33 ‘Ik, de Mensenzoon, zal daar in de handen van de leidende priesters en bijbelgeleerden vallen,’ zei Hij. ‘Zij zullen Mij ter dood veroordelen en uitleveren aan de Romeinen.
34 Ze zullen Mij bespotten, bespugen, geselen en ten slotte vermoorden. Maar op de derde dag zal Ik weer levend worden.’
35 Jakobus en Johannes kwamen naast Hem lopen. ‘Meester,’ zeiden zij, ‘wij willen U iets vragen. U moet iets voor ons doen.’

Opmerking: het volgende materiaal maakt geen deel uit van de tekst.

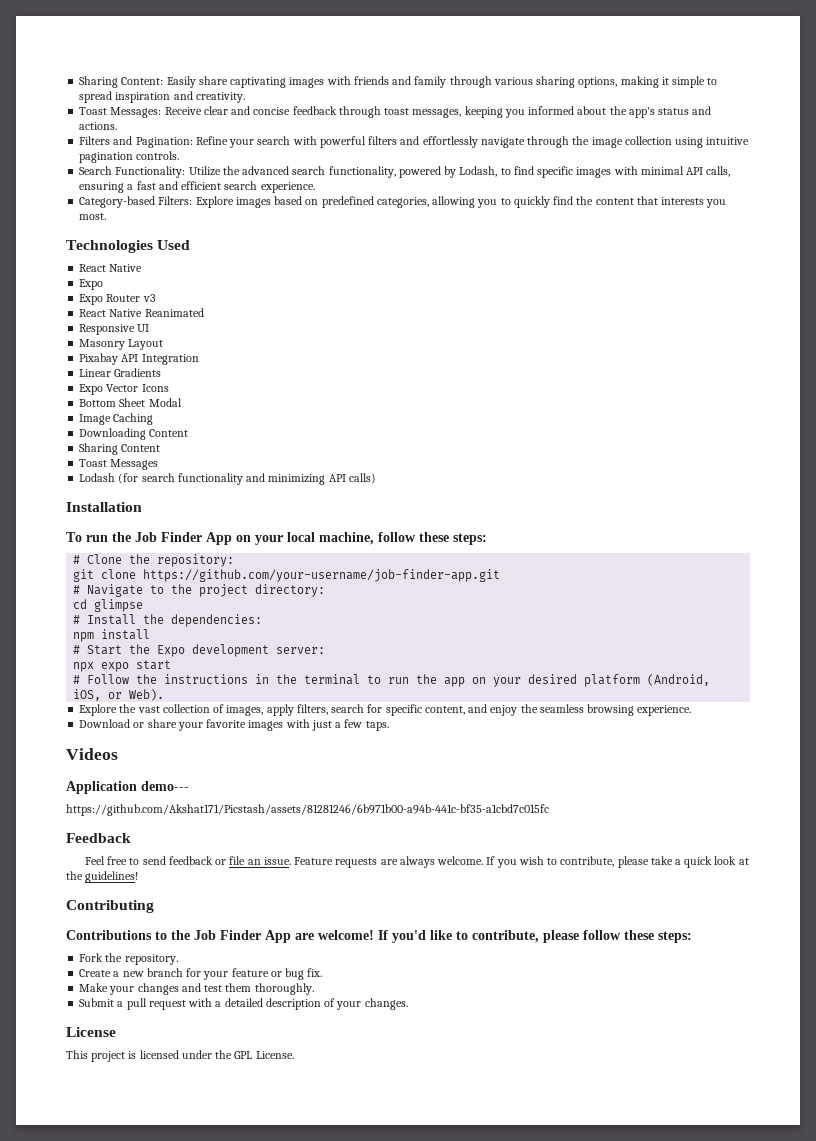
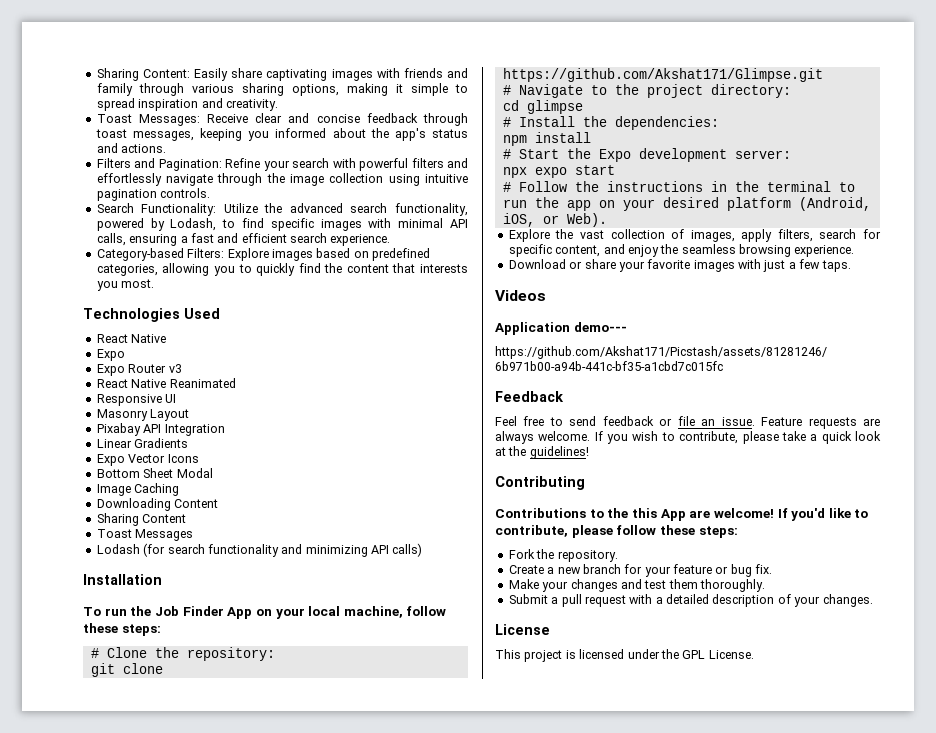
- git clone https://github.com/your-username/job-finder-app.git
+ git clone https://github.com/Akshat171/Glimpse.git
- Contributions to the Job Finder App are welcome!
+ Contributions to the this App are welcome!

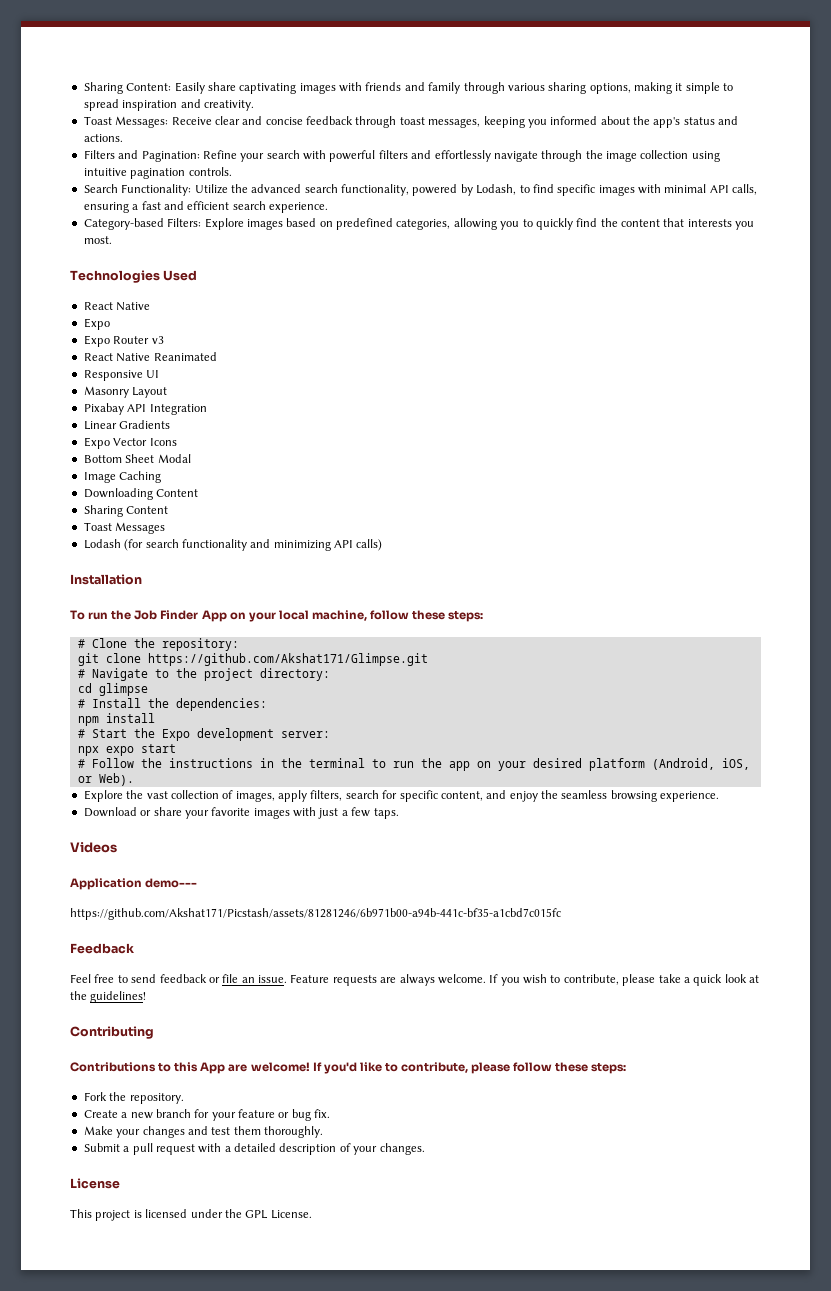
- Contributions to the this App are welcome!
+ Contributions to this App are welcome!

36 ‘Wel?’ vroeg Jezus, ‘wat kan Ik voor jullie doen?’
37 ‘Mogen wij in uw Koninkrijk naast U op de troon zitten?’ vroegen zij, ‘de één links en de ander rechts van U?’
38 Jezus antwoordde: ‘Je weet niet wat je vraagt! Kunnen jullie de beker drinken die Ik moet drinken? Of de vreselijke dingen doorstaan die Ik moet doorstaan?’
39 ‘Ja,’ zeiden zij. ‘Jullie zullen inderdaad uit dezelfde beker drinken als Ik,’ zei Hij, ‘en dezelfde vreselijke dingen meemaken.